The problem posed by Diophantus was to express a square rational number ( a fraction), as the sum of 2 other square number. Today these are called Pythagorean numbers and have been known and studied in Europe, the Middle East, India and China for over a thousand years.
The problem to which Fermat believed he had found an ingenious solution was the following:
Given positive integers, x,y,z and n , where n is larger than 2, then the equation:
X**n + Y**n = Z**n , has no solutions.
This isolated problem, seemingly unrelated to any larger class of problems. has attracted the attention of thousands of persons , from the famous to the demented, or any combination of the above, for over 300 years. On June 23, 1993, Andrew J. Wiles , a mathematician at the Institute for Advanced Study in Princeton, New Jersey, announced that he had, after 7 years of work using very advanced methods of modern mathematics, proven Fermat's conjecture. Errors and gaps were found in the proof, but it appears that all of these have been patched up or accounted for, and his work was finally published in the Annals of Mathematics of May, 1995.

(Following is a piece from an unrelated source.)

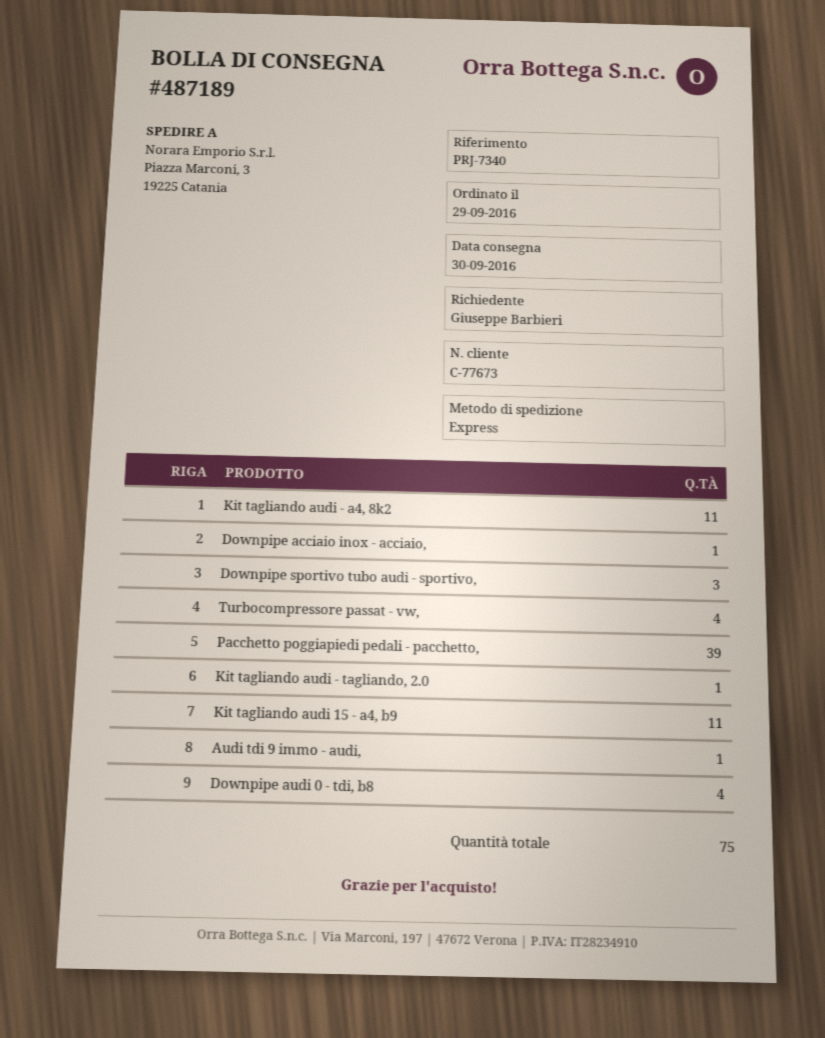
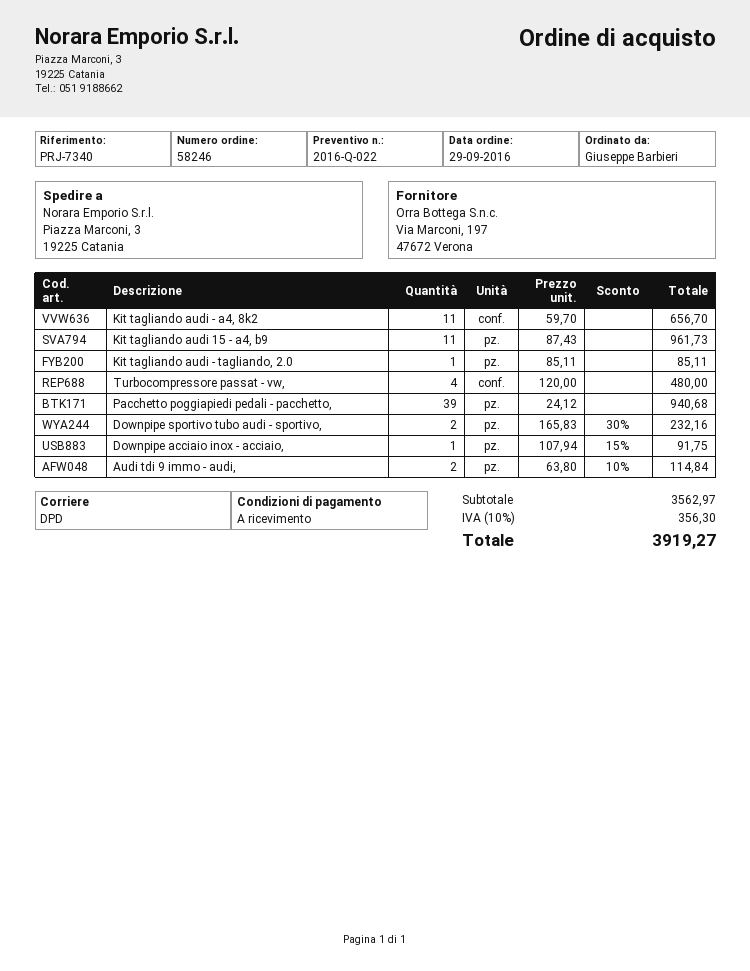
shipping method: express -> DPD
Downpipe sportivo tubo audi - sportivo,: 3 -> 2
Audi tdi 9 immo - audi,: 1 -> 2
Downpipe audi 0 - tdi, b8: 4 -> none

" I have" he states with great seriousnessness, "a proof of Fermat's Last Theorem."
For this story and the following I am indebted to Miss Capi Corrales, professor of mathematics at the University of Madrid. The Retiro Park of this same city is the meeting place of a club of elderly retirees. Every week or so they come together to renew friendships, exchange gossip, soak up the sunlight. Then they get down to the serious business that brings them together: a proof of Fermat's Last Theorem by elementary arithmetic.
An acquaintance of mine lives in a small college town on the East Coast. Even with a degree in mathematics, he is unemployed, perhaps unemployable. During a brief but traumatic participation with the U.S. Army during the Vietnamese War, he received some minor physical wounds but deep emotional scars. He now affects to hate mathematicians, despise mathematics, indeed to have contempt for all science. His view of the world is unrelieved, bitter, negative, intolerant. A great deal of his free time over the last decade or so has been devoted to finding a proof of Fermat's Last Theorem using elementary trigonometry. He accuses Andrew J. Wiles, the man who made the final effort to prove the theorem after a series of major advances in number theory starting around 1986, of cheating.
Anyone, he claims, could have proven the theorem with all that equipment at their disposal. The trick is to prove it using almost nothing. And so he toils away, claiming that the proof is just around the corner and that someday he will astonish the world.
If perchance you pay a visit to the Harvard University Mathematics Department on the 3rd floor of the Science Center, you ought to take a look at some of the things put up on the bulletin boards on the right wall of the corridor leading to the Math Library. On one of those double pronged gadgets designed to hold pages with a pair of holes punched on their edge, there is a sheaf of letters sent to Harvard faculty, filled with fantastic claims of easy proofs of problems that have resisted solution for hundreds of years, systems of astrology, mystical insights, privileged revelations, totally original systems of numbers quite unlike our integers, and so on. The crank corner, if you like, though not all of them are cranks. Some of them come from persons more like our club of retired gentlemen in Retiro Park.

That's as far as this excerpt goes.